The tenth-floor landing was paved with the same shining tile that ran along all the floors in the House of the Moon, reflecting Lumos’s pale light throughout the interior. There were only two doors on this floor, one to the left and one to the right. He gestured to the one on the right. “This is my suite.”
He opened the opposite door and waved me inside.
There was an ornate silver and marble table at the entry, but the space opened to reveal an enormous bath and basin area to the left, all built from the same glassy tile. There were no doors, walls, or separations, only a spacious room sectioned into discrete areas for bathing, sleep, and work. The balcony spanned the length of the space on three sides. Pale curtains, not unlike those in my rooms at home, fluttered on the cool breeze that wafted and swirled throughout the space.
The bed, draped in cool, silvery blue silk, was large enough to sleep ten.
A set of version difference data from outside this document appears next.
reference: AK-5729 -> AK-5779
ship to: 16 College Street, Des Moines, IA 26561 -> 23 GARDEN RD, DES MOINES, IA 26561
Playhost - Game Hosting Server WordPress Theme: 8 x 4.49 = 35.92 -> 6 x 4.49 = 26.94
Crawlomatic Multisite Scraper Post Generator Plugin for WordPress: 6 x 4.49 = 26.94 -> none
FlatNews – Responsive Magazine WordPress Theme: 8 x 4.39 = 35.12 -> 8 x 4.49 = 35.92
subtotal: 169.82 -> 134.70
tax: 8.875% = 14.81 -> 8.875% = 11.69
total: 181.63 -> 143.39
It sat alone on the farthest outer wall. An armoire in a matching pale wood had been placed nearby, large enough to hold the clothes of the ten who could fit into the bed.
To our right were tall shelves filled with books, along with a matching desk with quill, parchment, and ink already set out on its smooth surface.
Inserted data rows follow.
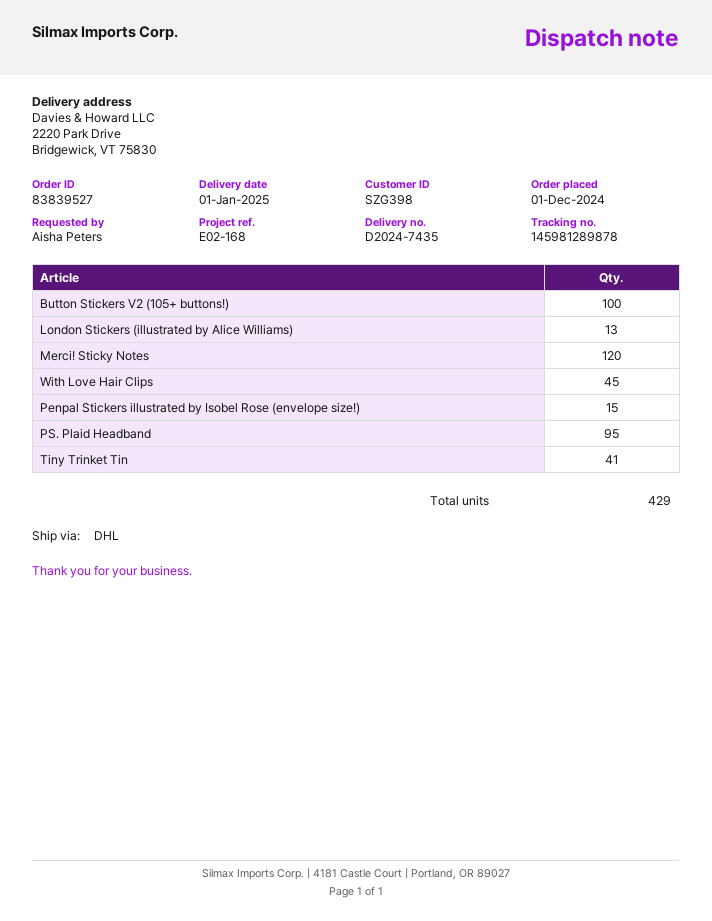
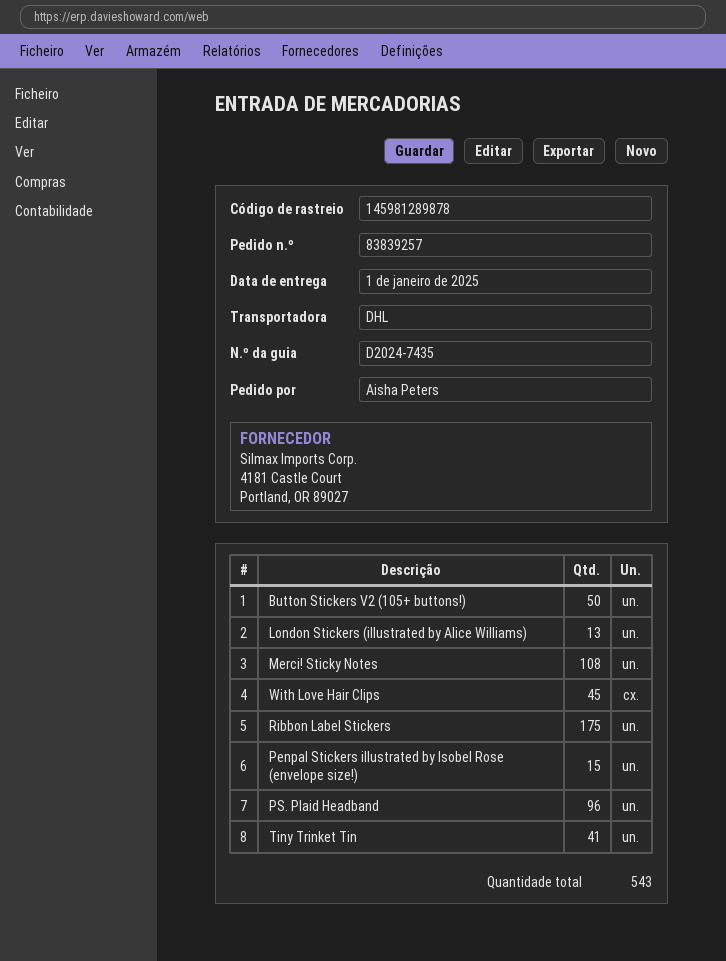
order number: 83839527 -> 83839257
Button Stickers V2 (105+ buttons!): 100 -> 50
Merci! Sticky Notes: 120 -> 108
PS. Plaid Headband: 95 -> 96
Ribbon Label Stickers: none -> 175
total quantity: 429 -> 543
“Is it to your liking?” Caelum asked.
My brows shot up. “It’s beautiful.” It was beautiful and perfect and so much more than both of those combined.
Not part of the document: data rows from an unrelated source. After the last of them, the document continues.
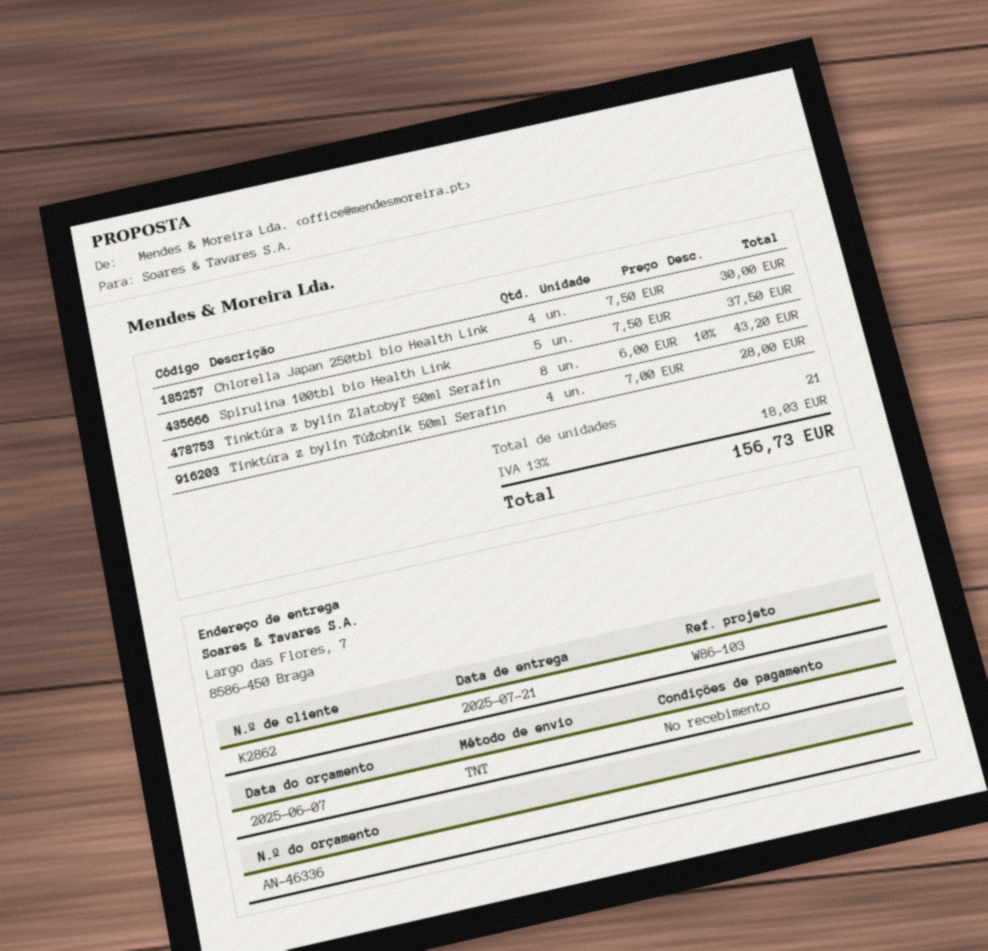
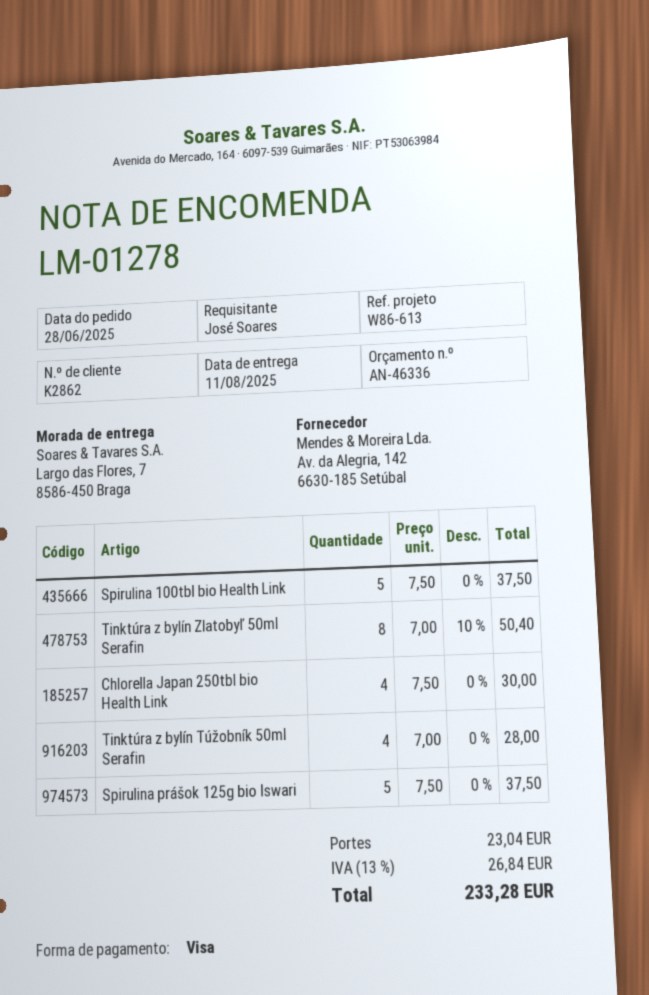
delivery date: 2025-07-21 -> 2025-08-11
reference: W86-103 -> W86-613
Tinktúra z bylín Zlatobyľ 50ml Serafin: 8 x 6.00 - 10% = 43.20 -> 8 x 7.00 - 10% = 50.40
Spirulina prášok 125g bio Iswari: none -> 5 x 7.50 = 37.50
shipping: none -> 23.04
tax: 13% = 18.03 -> 13% = 26.84
total: 156.73 -> 233.28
His shoulders relaxed just before a commotion came from the landing. “Your trunks,” he explained, waving in those toting the trio of heavy boxes.
While Caelum instructed the placement of the trunks near the armoire, I drifted toward the balcony. Outside, Lumos had risen higher into the sky. It felt like we were at eye-level, staring at one another. Each curious and cautious about the other. The striations of his darker and lighter features were easier to see now, as were his scars.
What happened to you that you have so many?
Footsteps came from behind. I turned to the side, keeping Lumos in view as I looked up at Caelum. He hooked his thumb back toward my room. “I’ll give you some space, but I’ll be next door if you need me.”
“Thank you, Caelum,” I told him. “For everything.”
He and I needed to talk, and we would, but not yet.
I needed to see what was so important in this book that it had to be hidden away. What was so important that Father kept it on his person when he could’ve left it in Helios or left it in his rooms in the dusk lands. I needed to know what was important enough in it for me to steal, risking his wrath and the lives of everyone who’d helped me.
The Lumin’s hand ghosted down my arm. Goosebumps rose in the wake of his touch.
My phoenix’s wing extended toward him, brushing the inside of my stomach as Caelum walked away.
When I heard the door to my suite close, I took a seat on the edge of a plush, padded chaise and eased the book from my pocket, the weight now filling my hands and pressing upon my shoulders.